Library of America presents a deluxe edition of unforgettable crime thrillers of the 1960s
Here in two volumes are 9 timeless novels, including 4 lost classics now restored to print
In the 1960s a number of gifted writers—some at the peak of their careers, others newcomers—reimagined American crime fiction. Here are nine novels of astonishing variety and inventiveness that pulse with the energies of that turbulent, transformative decade:
Fredric Brown’s The Murderers (1961), a darkly comic look at a murderous plot hatched on the hip fringes of Hollywood.

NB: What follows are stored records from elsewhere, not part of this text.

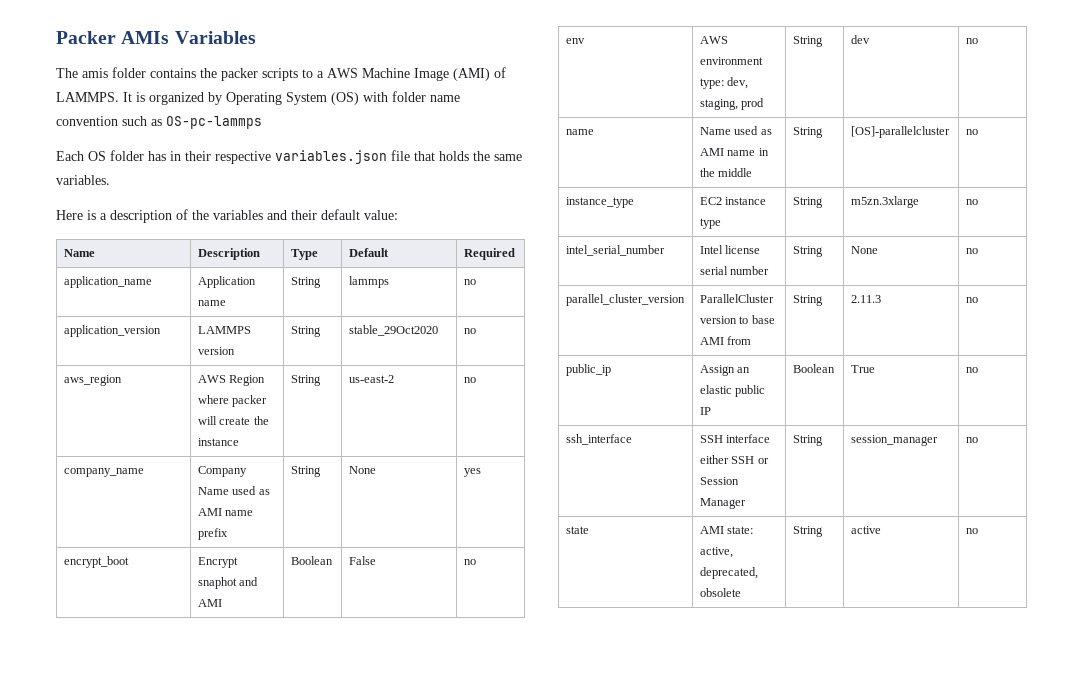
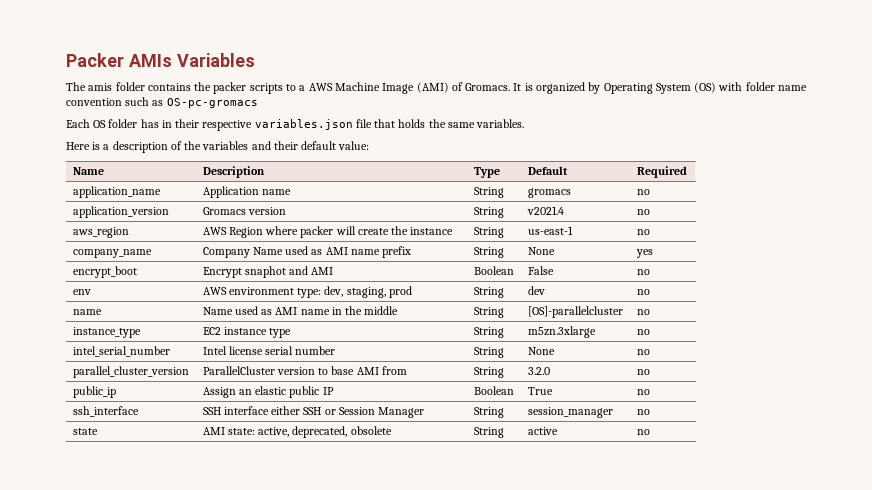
[56,92,119,102] LAMMPS. -> [465,83,511,91] Gromacs.
[166,116,262,129] OS-pc-lammps -> [166,98,258,108] OS-pc-gromacs
[348,276,389,288] lammps -> [527,188,571,198] gromacs
[197,326,251,334] LAMMPS -> [202,207,246,215] Gromacs
[348,325,438,336] stable_29Oct2020 -> [526,206,564,215] v2021.4
[348,375,394,383] us-east-2 -> [527,226,573,235] us-east-1
[850,295,881,303] 2.11.3 -> [527,367,550,375] 3.2.0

Dan J. Marlowe’s terrifying The Name of the Game Is Death (1962), about a nihilistic career criminal on the run
Charles Williams’s Dead Calm (1963), a masterful novel of natural peril and human evil on the high seas.
Dorothy B. Hughes’s The Expendable Man (1963), an unsettling tale of racism and wrongful accusation in the American Southwest.
Richard Stark’s taut The Score (1964), in which the master thief Parker plots the looting of an entire city with the cool precision of an expert mechanic.
The Fiend (1964), in which Margaret Millar maps the interlocking anxieties of a seemingly tranquil California suburb through the rippling effects of a child’s disappearance.
Ed McBain’s classic police procedural Doll (1965), a breakneck story that mixes murder, drugs, fashion models, and psychotherapy with the everyday professionalism of the 87th Precinct.
Run Man Run (1966), Chester Himes’s nightmarish tale of racism and police violence that follows a desperate young man seeking safe haven in New York City while being hunted by the law.
Patricia Highsmith’s ultimate meta-thriller, The Tremor of Forgery (1969), a novel in which a displaced traveler finds his own personality collapsing as he attempts to write a novel about a man coming undone.
Each volume features an introduction by editor Geoffrey O'Brien (Hardboiled America), newly researched biographies of the writers and helpful notes, and an essay on textual selection.
About the Author
Fredric Brown (1906–1972) was considered a master of “Flash fiction” and has received high praise from colleagues such as Stephen King and Phillip K. Dick. Dan J. Marlowe (1914–1986) worked as the credit manager for a tobacco company before rising to prominence as a crime writer with The Name of the Game is Death. Charles Williams (1909–1975) published his first novel at the age of 42. Twelve of his novels were adapted to film, including Dead Calm, which gave Nicole Kidman her breakthrough role in 1989. Trained as a journalist, Dorothy B. Hughes (1904–1993) wrote The So Blue Marble, her first mystery novel, in 1940 and followed it with thirteen more. In 1978, she received the Grand Master award from the Mystery Writers of America. Donald Westlake (1933–2008) wrote over a hundred books under his own name and various pseudonyms, most famously Richard Stark. He was the recipient of three Edgar Awards and was named a Grand Master by the Mystery Writers of America. Margaret Millar (1915–1994) was an American-Canadian writer of suspense and mystery novels who was named a Grand Master by the Mystery Writers of America. Ed McBain (1926–2005) was the pseudonym used by Evan Hunter to publish his acclaimed series of police procedure novels, the 87th Precinct series. He was nominated for multiple Edgar Allan Poe Awards and was named a Grand Master by the Mystery Writers of America. Chester Himes (1909–1984) was known for his hard-boiled crime fiction, most notably the nine novels in his Harlem Detective series. In the 1950s, he moved to Paris, where he won France’s Grand Prix de Littérature Policière in 1958. Patricia Highsmith (1921–1995) wrote over twenty highly acclaimed novels and many short stories. She is best known for her psychological thrillers, most notably Strangers on a Train and The Talented Mr. Ripley.
Geoffrey O’Brien, editor, is a poet, a widely published critic, and the author of books on crime fiction, film, music, and cultural history, including Hardboiled America, The Phantom Empire, Sonata for Jukebox, Where Did Poetry Come From: Some Early Encounters, and Arabian Nights of 1934. He was for many years editor-in-chief of Library of America.